Transcribe each entry exactly, without pictures.

__Supplied material__:
==================================================

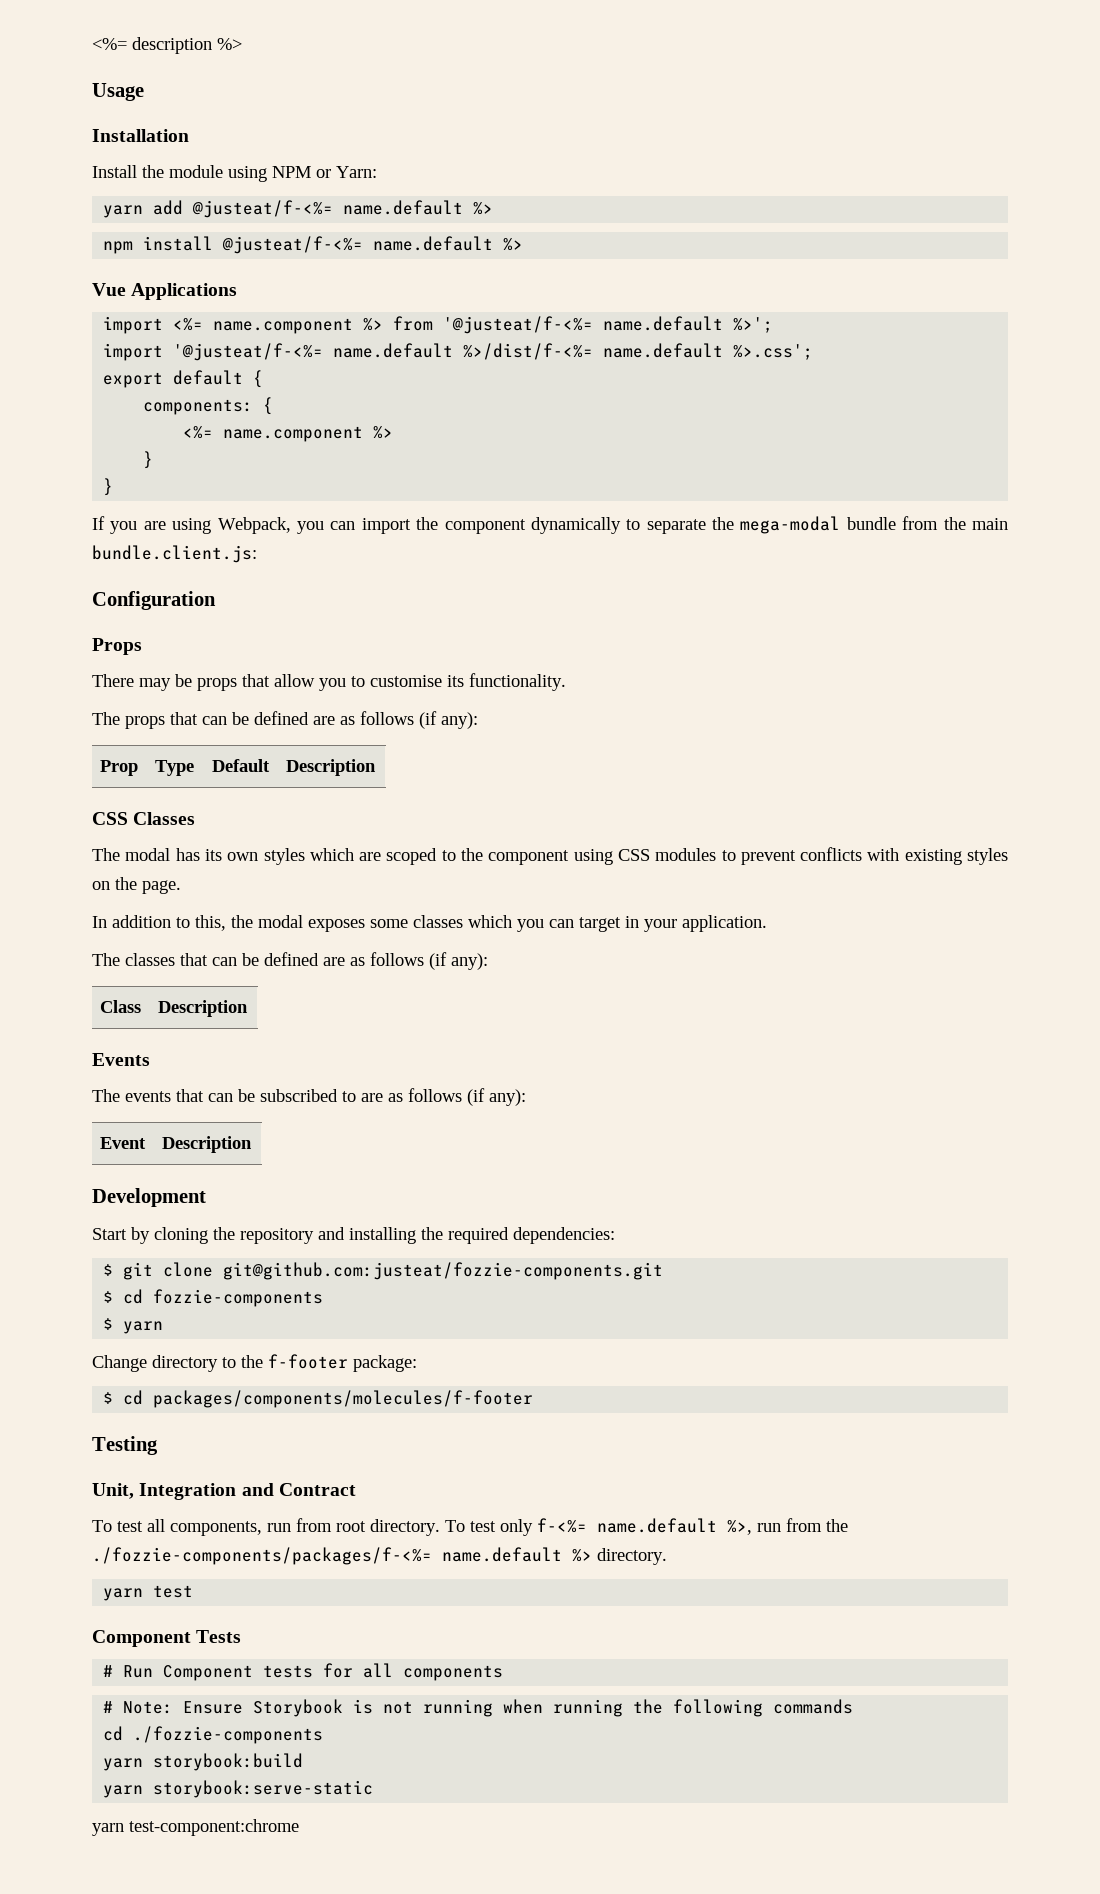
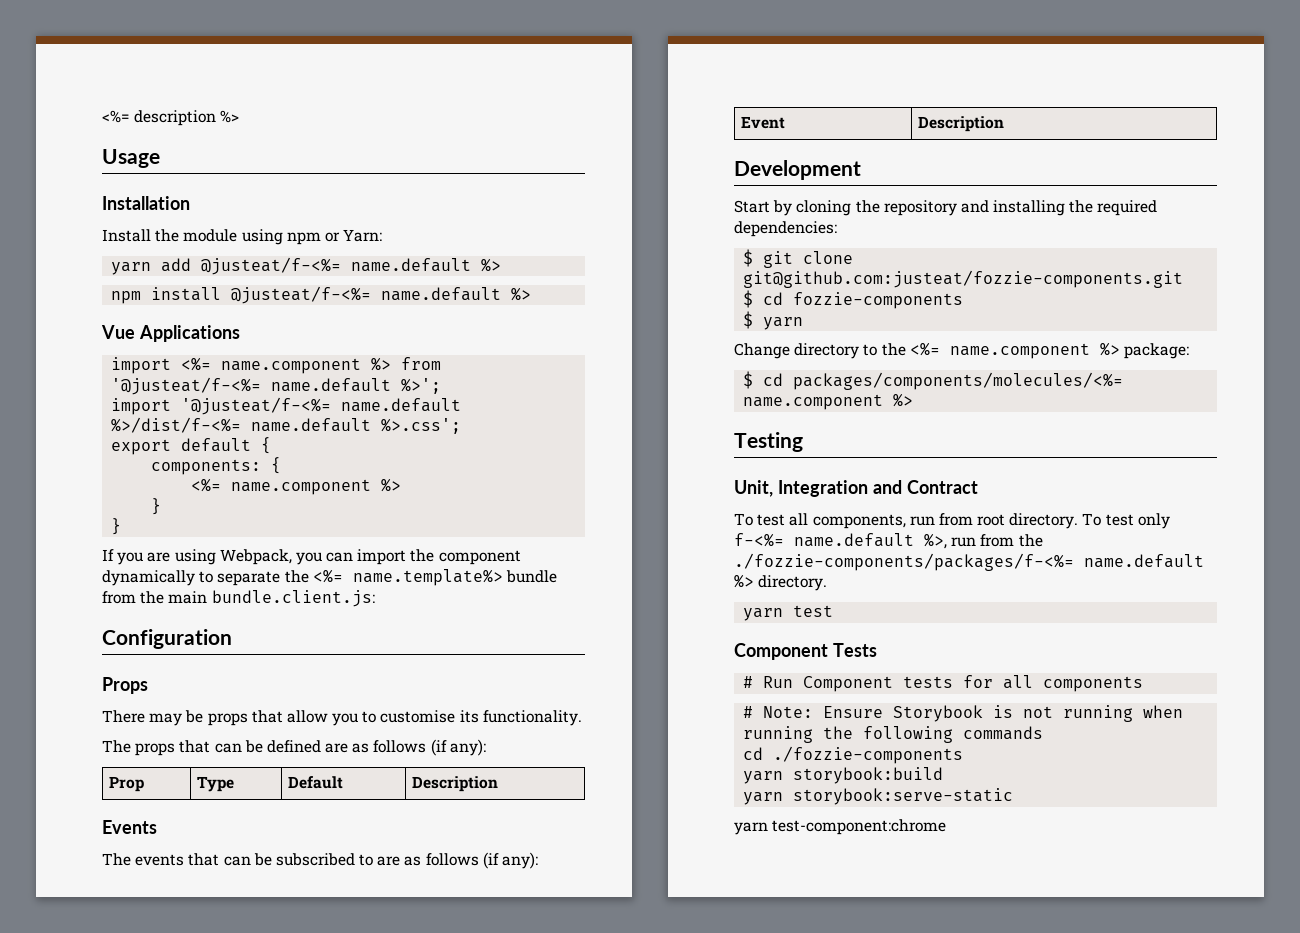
[272,166,311,178] NPM -> [286,232,321,245] npm
[740,516,841,534] mega-modal -> [312,569,503,586] <%= name.template%>
[92,812,196,825] [92,847,1008,865] [92,877,181,894] [92,915,767,932] [92,952,488,970] [100,1000,142,1013] [158,1000,249,1017] // CSS Classes // The modal has its own styles which are scoped to the component using CSS modules to prevent conflicts with existing styles on the page. // In addition to this, the modal exposes some classes which you can target in your application. // The classes that can be defined are as follows (if any): // Class | Description -> (498, 784) none
[268,1354,348,1369] f-footer -> [909,342,1120,359] <%= name.component %>
[153,1390,534,1408] packages/components/molecules/f-footer -> [793,372,1124,390] [743,393,914,410] packages/components/molecules/<%= name.component %>

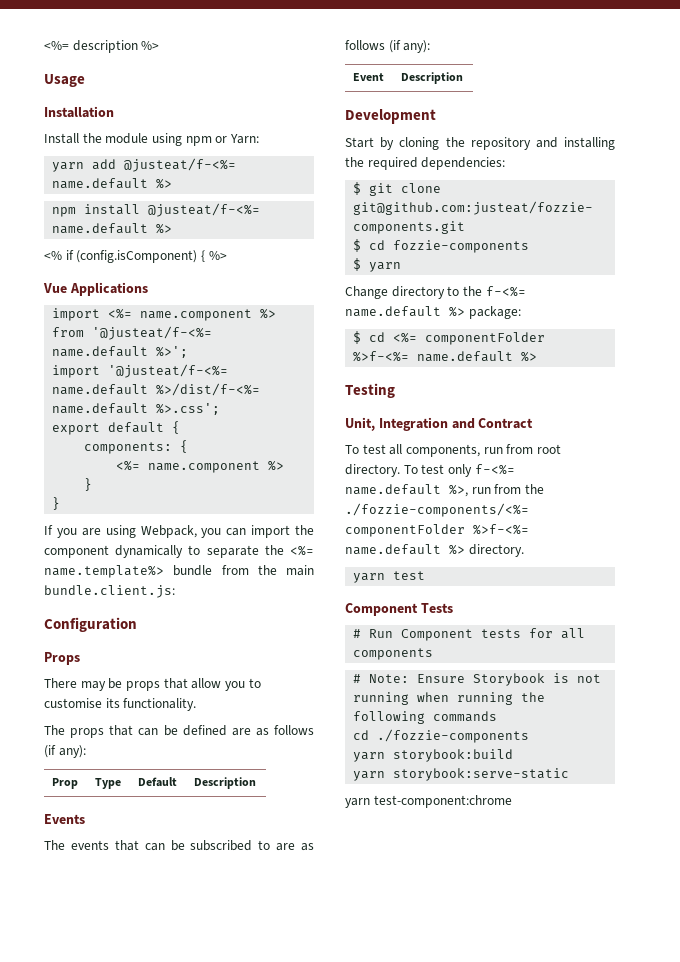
(532, 294) none -> [44,250,227,263] // <% if (config.isComponent) { %>
[909,342,1090,359] <%= name.component -> [485,286,526,297] [345,306,441,317] f-<%= name.default
[793,372,1124,390] [743,394,884,410] packages/components/molecules/<%= name.component -> [393,332,546,345] [353,351,514,362] <%= componentFolder %>f-<%= name.default
[734,553,1074,571] ./fozzie-components/packages/f-<%= -> [345,503,529,517] [345,524,529,537] ./fozzie-components/<%= componentFolder %>f-<%=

==================================================

__Your solution__:
[272,166,311,178] NPM -> [286,232,321,245] npm
[740,516,841,534] mega-modal -> [312,569,503,586] <%= name.template%>
[92,812,196,825] [92,847,1008,865] [92,877,181,894] [92,915,767,932] [92,952,488,970] [100,1000,142,1013] [158,1000,249,1017] // CSS Classes // The modal has its own styles which are scoped to the component using CSS modules to prevent conflicts with existing styles on the page. // In addition to this, the modal exposes some classes which you can target in your application. // The classes that can be defined are as follows (if any): // Class | Description -> (498, 784) none
[268,1354,348,1369] f-footer -> [909,342,1120,359] <%= name.component %>
[153,1390,534,1408] packages/components/molecules/f-footer -> [793,372,1124,390] [743,393,914,410] packages/components/molecules/<%= name.component %>

(532, 294) none -> [44,250,227,263] // <% if (config.isComponent) { %>
[909,342,1090,359] <%= name.component -> [485,286,526,297] [345,306,441,317] f-<%= name.default
[793,372,1124,390] [743,394,884,410] packages/components/molecules/<%= name.component -> [393,332,546,345] [353,351,514,362] <%= componentFolder %>f-<%= name.default
[734,553,1074,571] ./fozzie-components/packages/f-<%= -> [345,503,529,517] [345,524,529,537] ./fozzie-components/<%= componentFolder %>f-<%=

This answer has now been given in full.